- _Work required_: Where an entry contains a picture, omit the picture and repeat the rest exactly.

══════════════════════════════

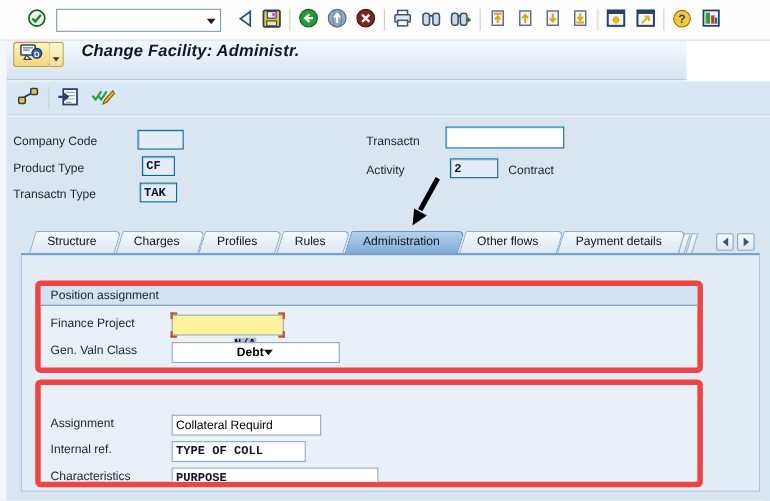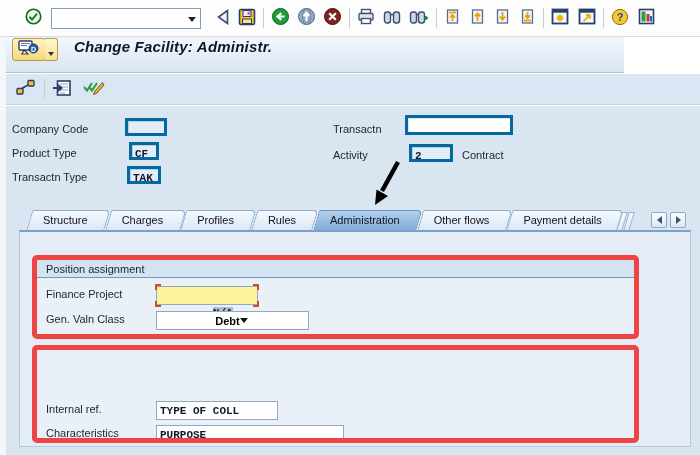"CF" .ffield { border: 3px solid #0369a1 -> 1px solid #0369a1 }
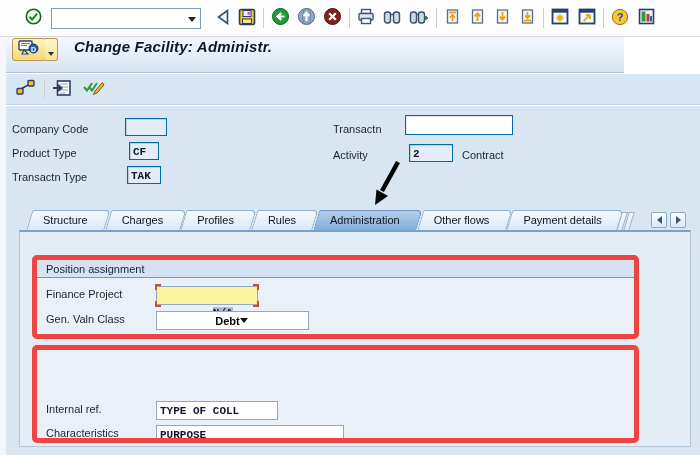"Assignment" div.grow { html: none -> <div> <span>Assignment</span> <span>Collateral Requird</span> </div> }
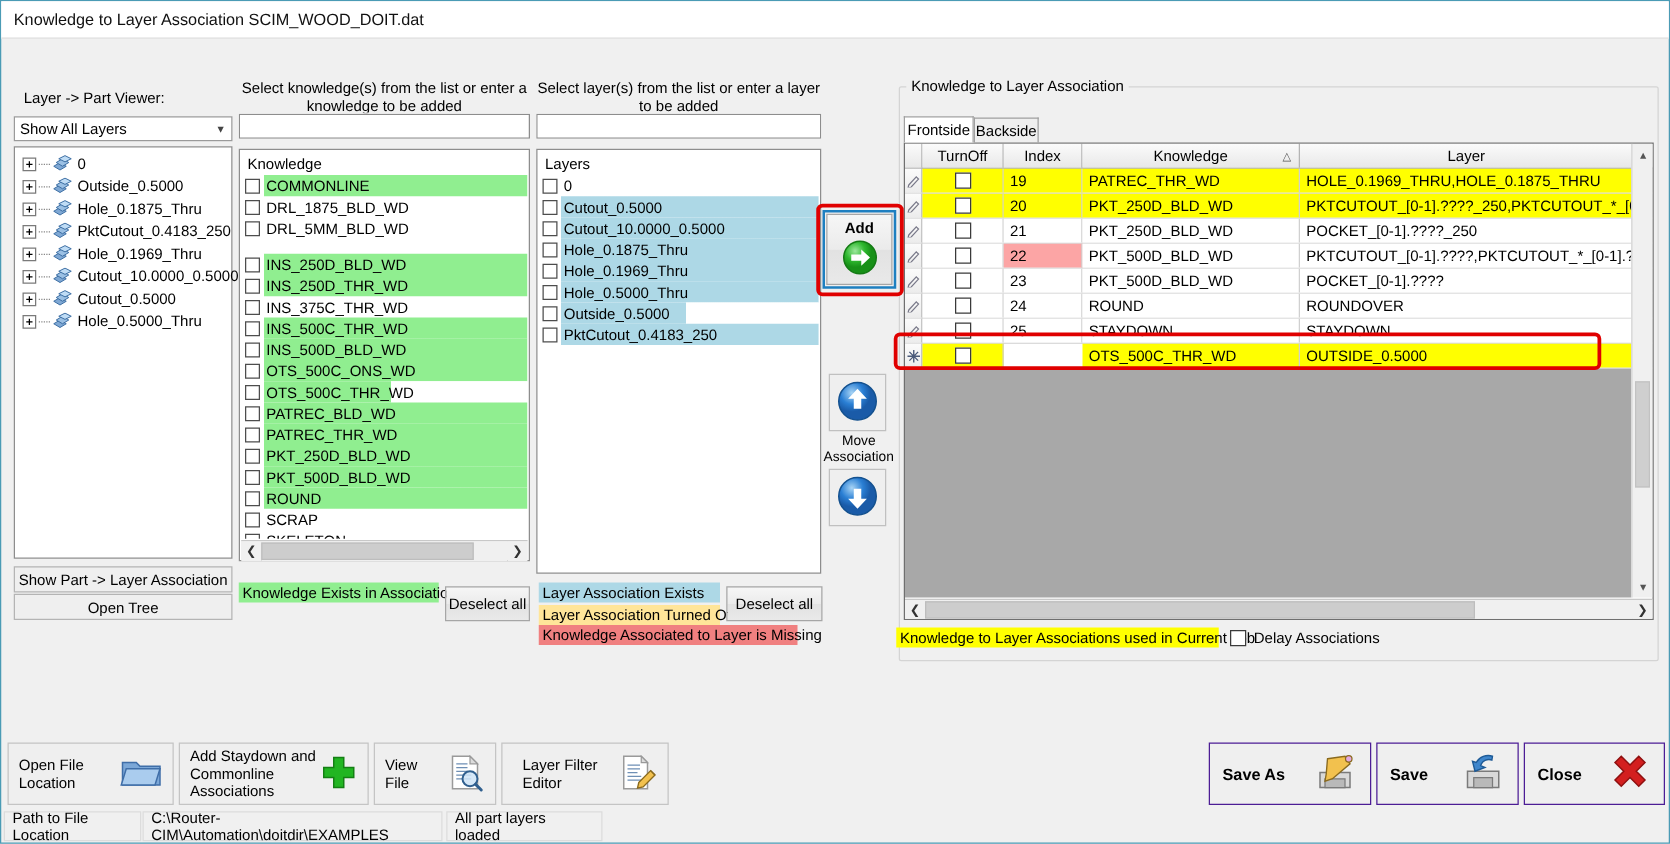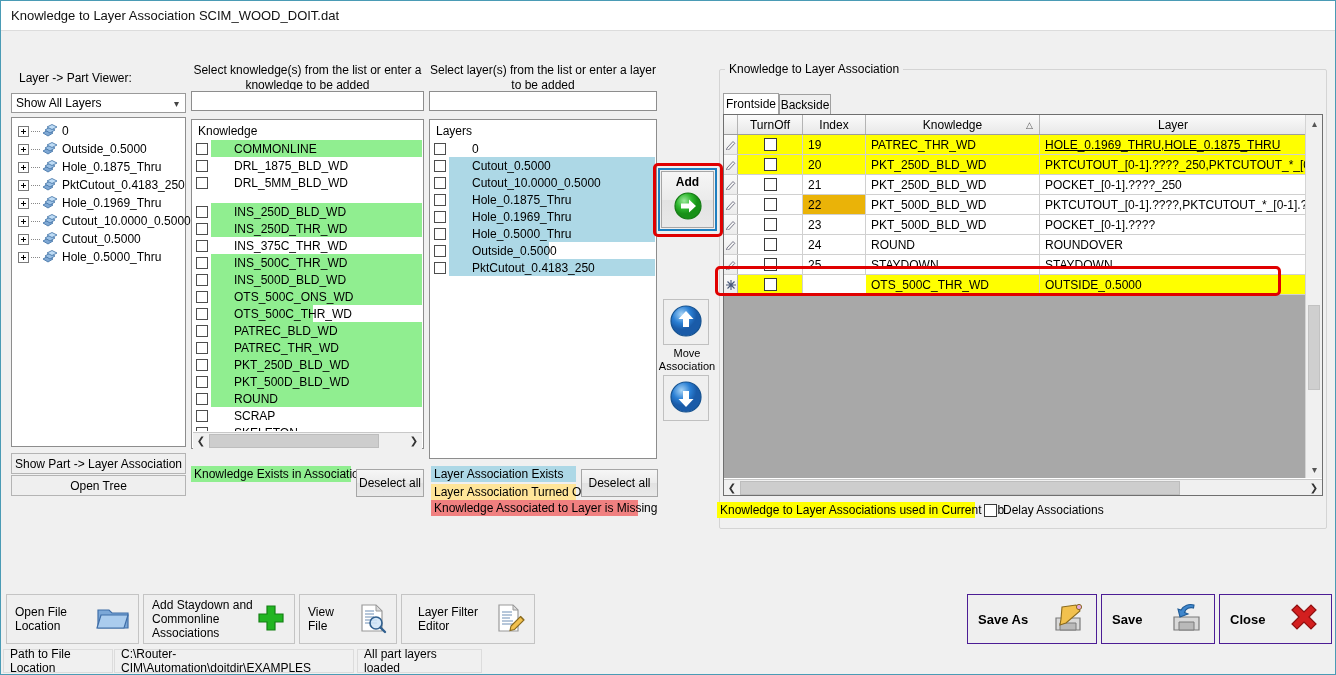"COMMONLINE" .cl-row { gap: 21px -> none }
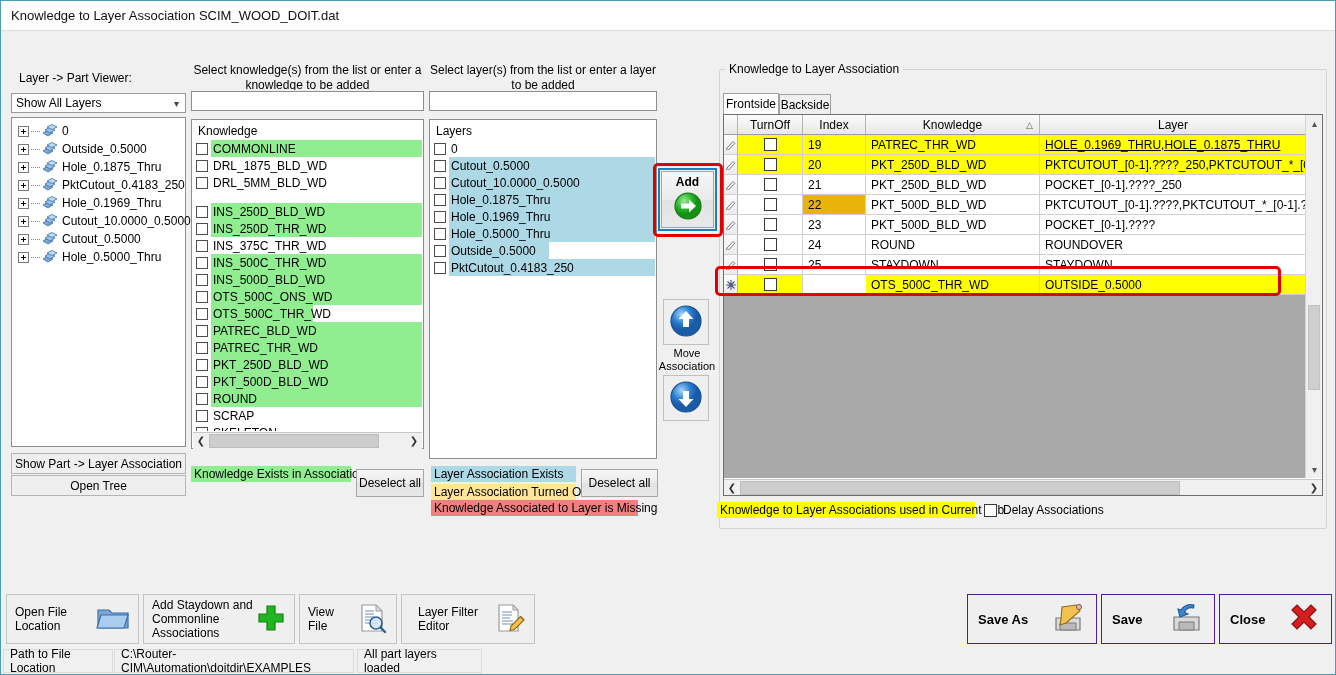"HOLE_0.1969_THRU,HOLE_0.1875_THRU" div.gr-cell { text-decoration: underline -> none }
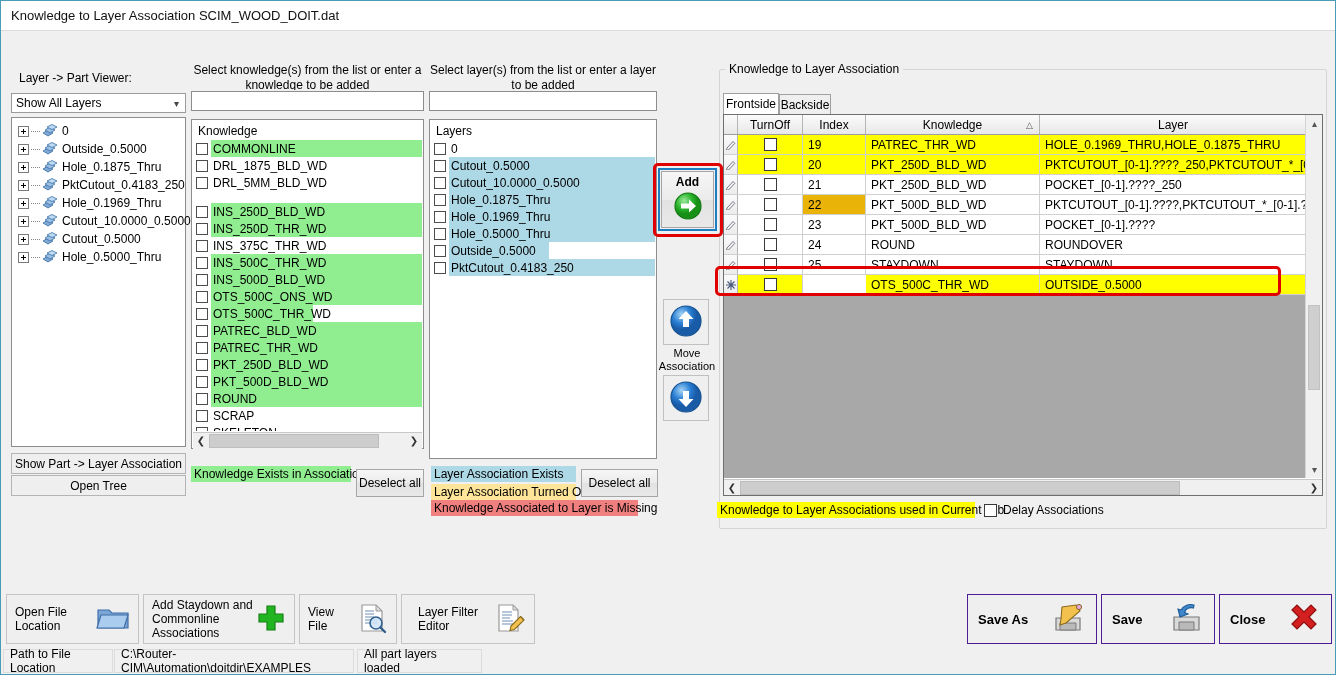"22" div.gr-cell { background: #eab308 -> #fca5a5 }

══════════════════════════════

- _Solution to this task_:
"CF" .ffield { border: 3px solid #0369a1 -> 1px solid #0369a1 }
"Assignment" div.grow { html: none -> <div> <span>Assignment</span> <span>Collateral Requird</span> </div> }
"COMMONLINE" .cl-row { gap: 21px -> none }
"HOLE_0.1969_THRU,HOLE_0.1875_THRU" div.gr-cell { text-decoration: underline -> none }
"22" div.gr-cell { background: #eab308 -> #fca5a5 }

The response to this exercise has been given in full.